𝑯𝒐𝒍𝒍𝒚— 𝗦𝘁𝗲𝗽𝗵𝗲𝗻 𝗞𝗶𝗻𝗴
Après m’être régalée devant plusieurs adaptations de ses œuvres, j’ai voulu revenir à la source. Me plonger dans l’écriture avant l’image. Mais je crois que c’est important de dire aussi quand ça ne fonctionne pas.
Premier Stephen King pour moi. Et très probablement le dernier si je m’en tiens à cette lecture.
Près de 500 pages dont l’issue est exposée dès les cent premières. Une tension qui retombe avant même d’avoir vraiment pris. Oui, le récit est maîtrisé, l’écriture efficace. Mais l’efficacité ne fait pas la profondeur.
Ce qui m’a surtout dérangée, ce sont ces descriptions répétées de femmes réduites à leurs corps, à leur âge, à leur désirabilité. Ces remarques misogynes disséminées comme si elles allaient de soi. Ces relents racistes à peine questionnés, posés là sans véritable mise en perspective. Comme si le texte les utilisait sans jamais les interroger.
Un thriller peut être sombre. Il peut être violent. Il peut explorer la part la plus trouble de l’humain.
Mais encore faut-il que cela serve un propos. Ici, j’ai cherché le fond. Je ne l’ai pas trouvé.

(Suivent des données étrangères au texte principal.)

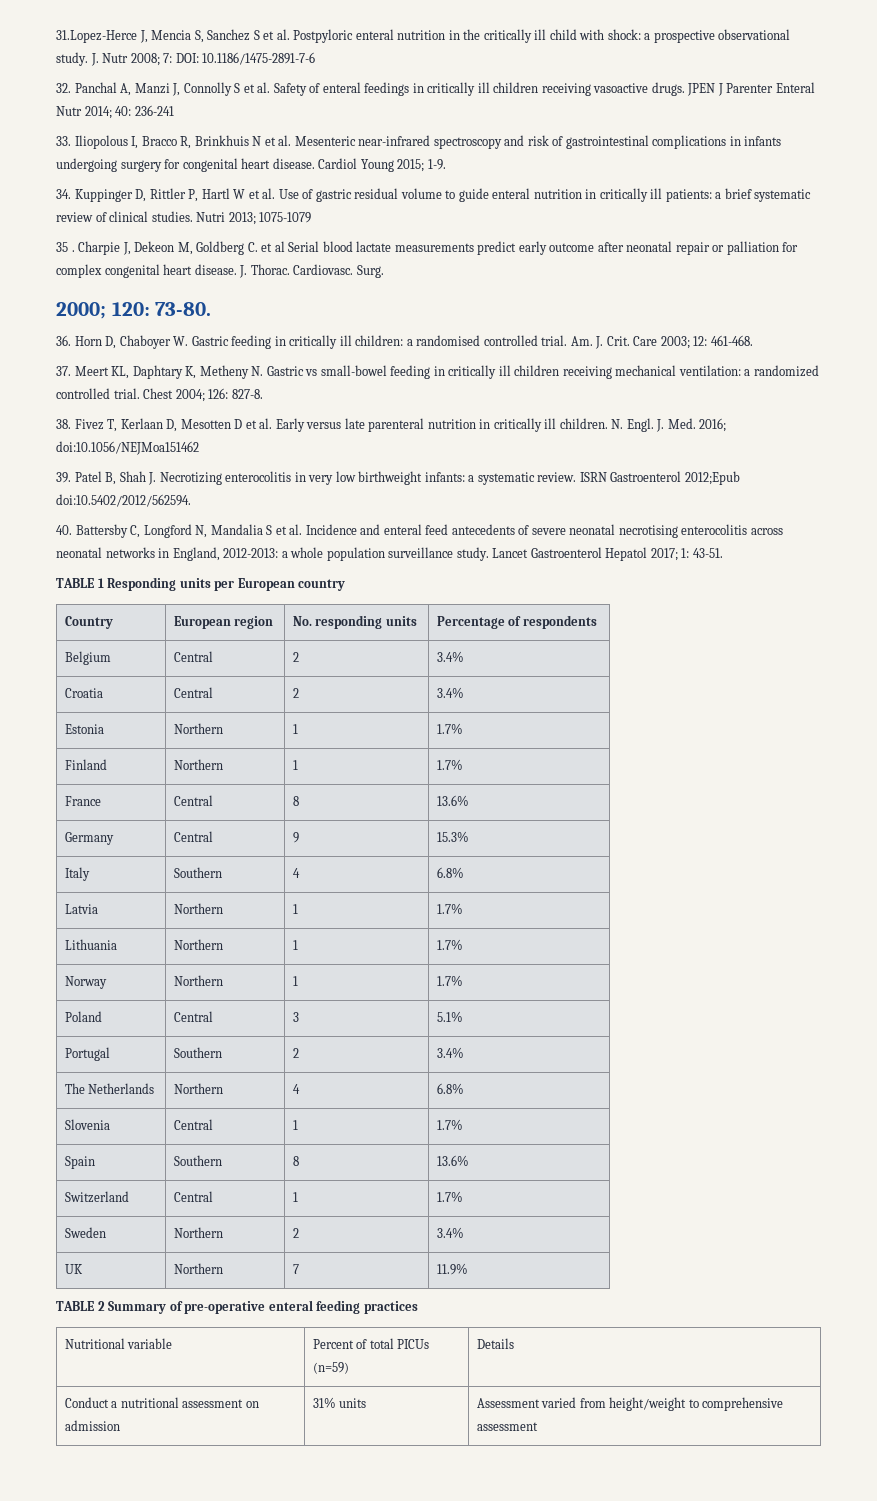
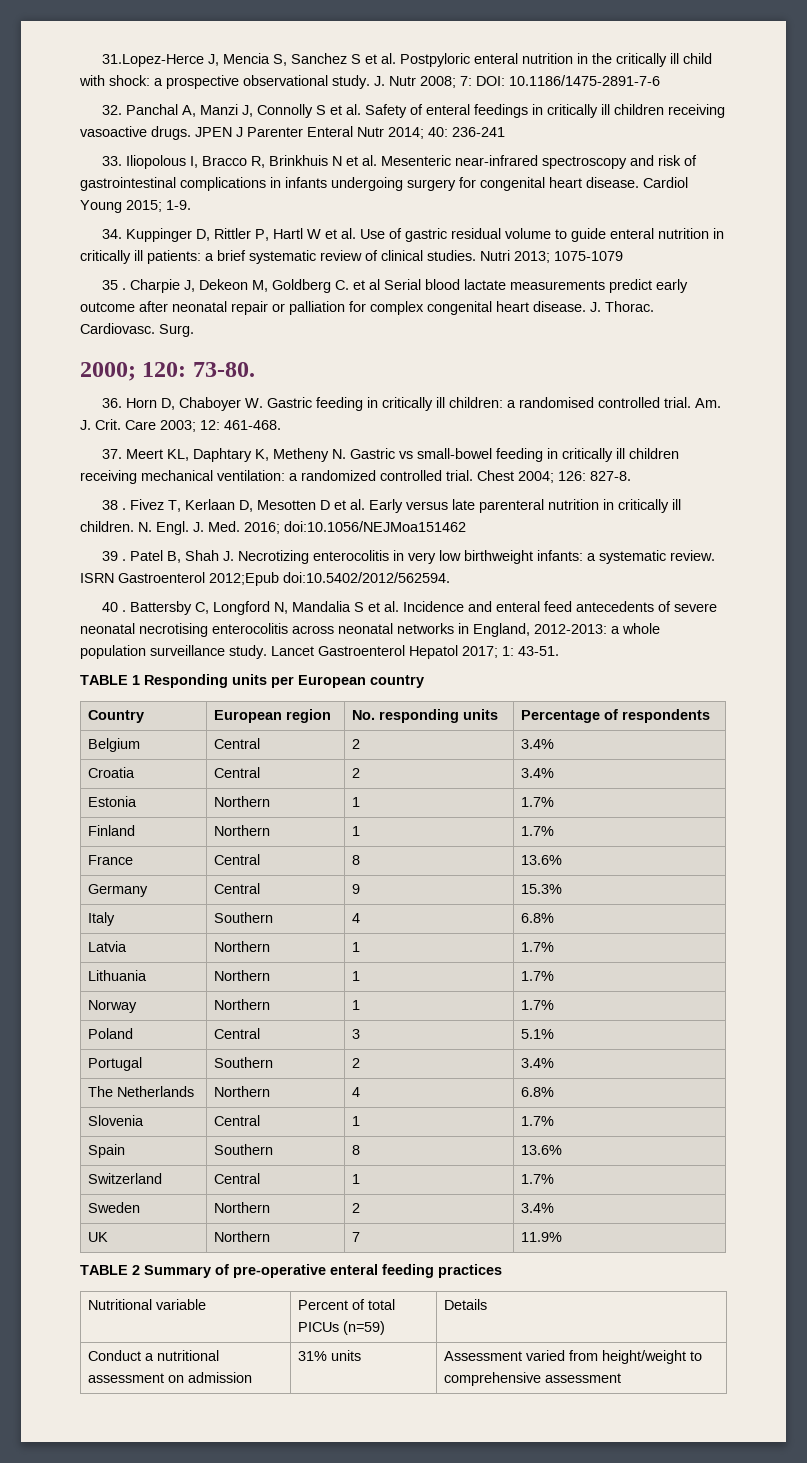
- 38. Fivez T, Kerlaan D, Mesotten D et al. Early versus late parenteral nutrition in critically ill children.
+ 38 . Fivez T, Kerlaan D, Mesotten D et al. Early versus late parenteral nutrition in critically ill children.
- 39. Patel B, Shah J. Necrotizing enterocolitis in very low birthweight infants: a systematic review.
+ 39 . Patel B, Shah J. Necrotizing enterocolitis in very low birthweight infants: a systematic review.
- 40. Battersby C, Longford N, Mandalia S et al. Incidence and enteral feed antecedents of severe neonatal necrotising enterocolitis across neonatal networks in England, 2012-2013: a whole population surveillance study.
+ 40 . Battersby C, Longford N, Mandalia S et al. Incidence and enteral feed antecedents of severe neonatal necrotising enterocolitis across neonatal networks in England, 2012-2013: a whole population surveillance study.

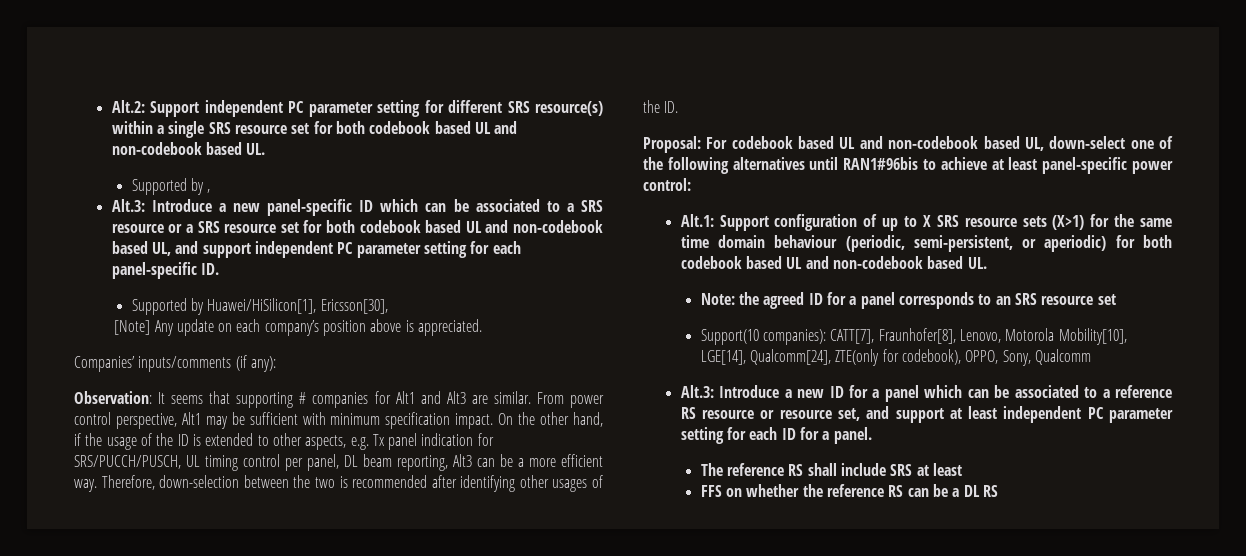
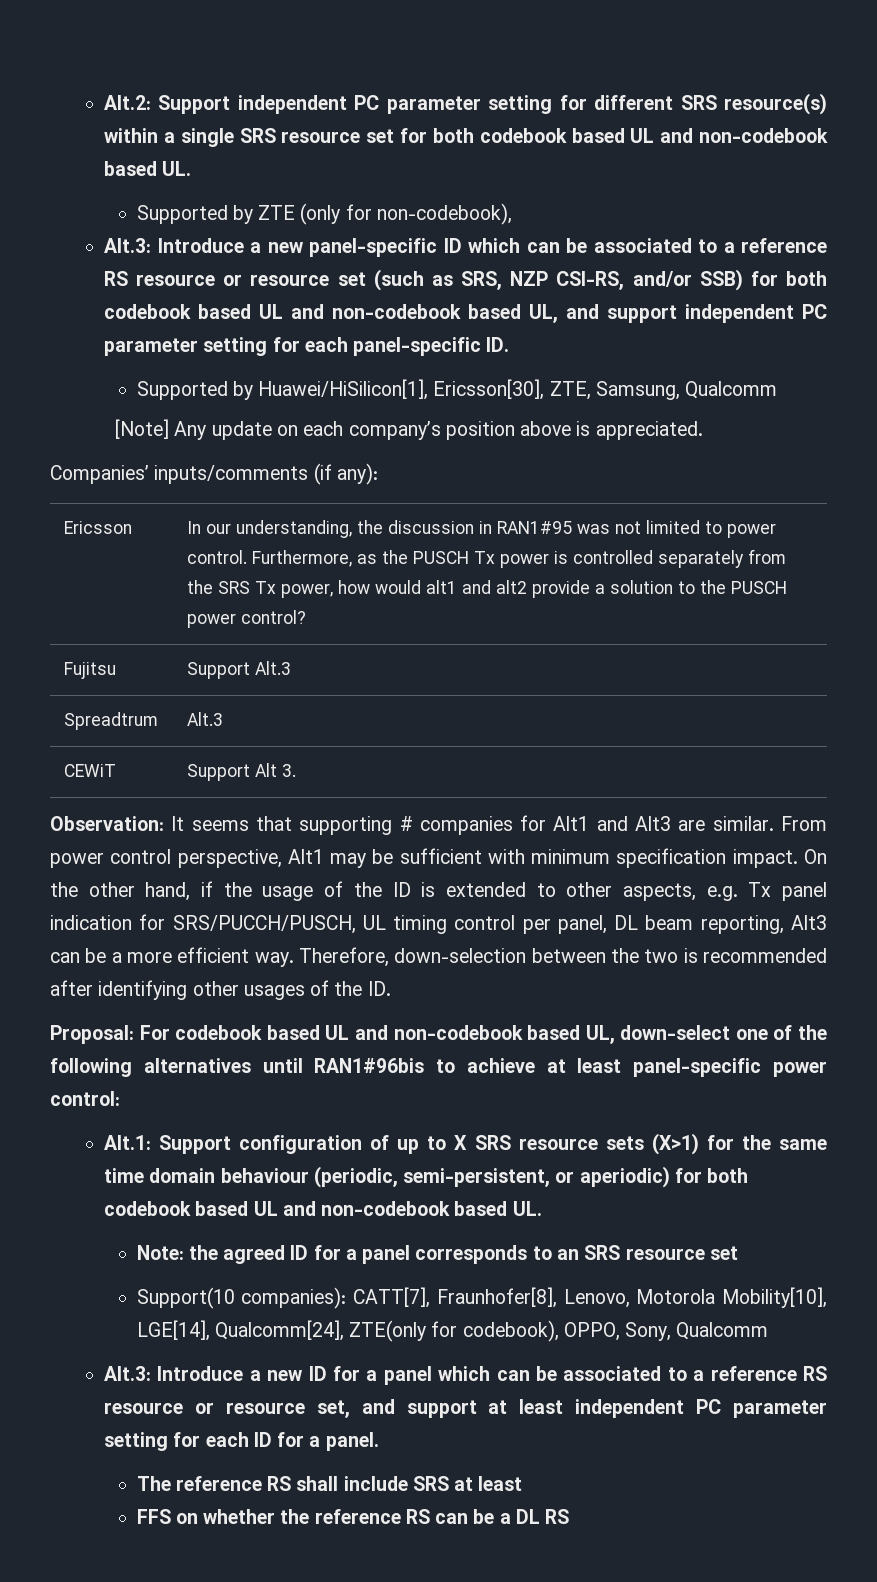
- Supported by ,
+ Supported by ZTE (only for non-codebook),
- Alt.3: Introduce a new panel-specific ID which can be associated to a SRS resource or a SRS resource set for both codebook based UL and non-codebook based UL, and support independent PC parameter setting for each panel-specific ID.
+ Alt.3: Introduce a new panel-specific ID which can be associated to a reference RS resource or resource set (such as SRS, NZP CSI-RS, and/or SSB) for both codebook based UL and non-codebook based UL, and support independent PC parameter setting for each panel-specific ID.
- Supported by Huawei/HiSilicon[1], Ericsson[30],
+ Supported by Huawei/HiSilicon[1], Ericsson[30], ZTE, Samsung, Qualcomm
+ Ericsson | In our understanding, the discussion in RAN1#95 was not limited to power control. Furthermore, as the PUSCH Tx power is controlled separately from the SRS Tx power, how would alt1 and alt2 provide a solution to the PUSCH power control?
+ Fujitsu | Support Alt.3
+ Spreadtrum | Alt.3
+ CEWiT | Support Alt 3.

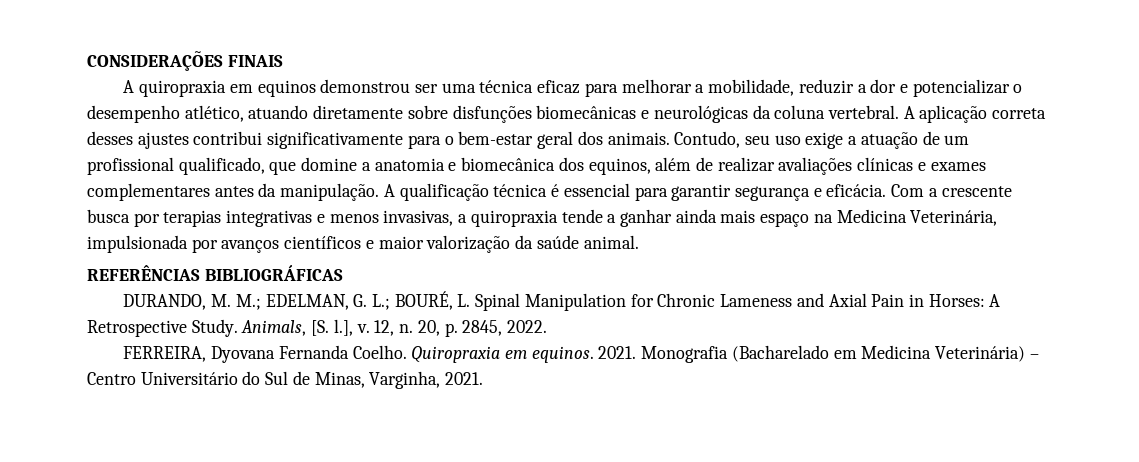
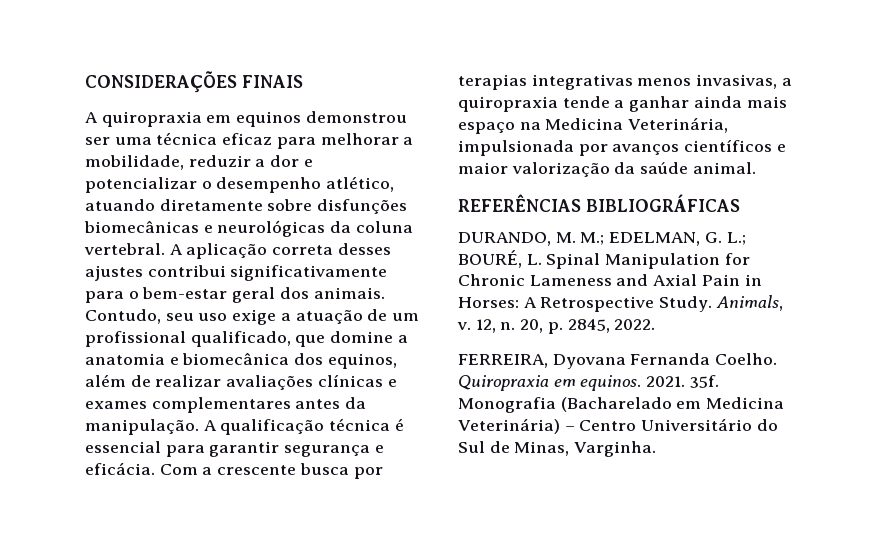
- Com a crescente busca por terapias integrativas e menos invasivas, a quiropraxia tende a ganhar ainda mais espaço na Medicina Veterinária, impulsionada por avanços científicos e maior valorização da saúde animal.
+ Com a crescente busca por terapias integrativas menos invasivas, a quiropraxia tende a ganhar ainda mais espaço na Medicina Veterinária, impulsionada por avanços científicos e maior valorização da saúde animal.
- Animals, [S. l.], v.
+ Animals, v.
+ 35f.
- Monografia (Bacharelado em Medicina Veterinária) – Centro Universitário do Sul de Minas, Varginha, 2021.
+ Monografia (Bacharelado em Medicina Veterinária) – Centro Universitário do Sul de Minas, Varginha.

Je referme ce livre avec une vraie frustration — et la conviction que le talent narratif ne suffit pas quand le regard porté sur le monde me semble aussi peu travaillé.
Si vous aimez Stephen King, je serais sincèrement curieuse de savoir : est-ce représentatif de son œuvre ? Ou ai-je commencé par le plus problématique ?
On peut aimer un auteur culte.
On peut aussi le lire avec exigence.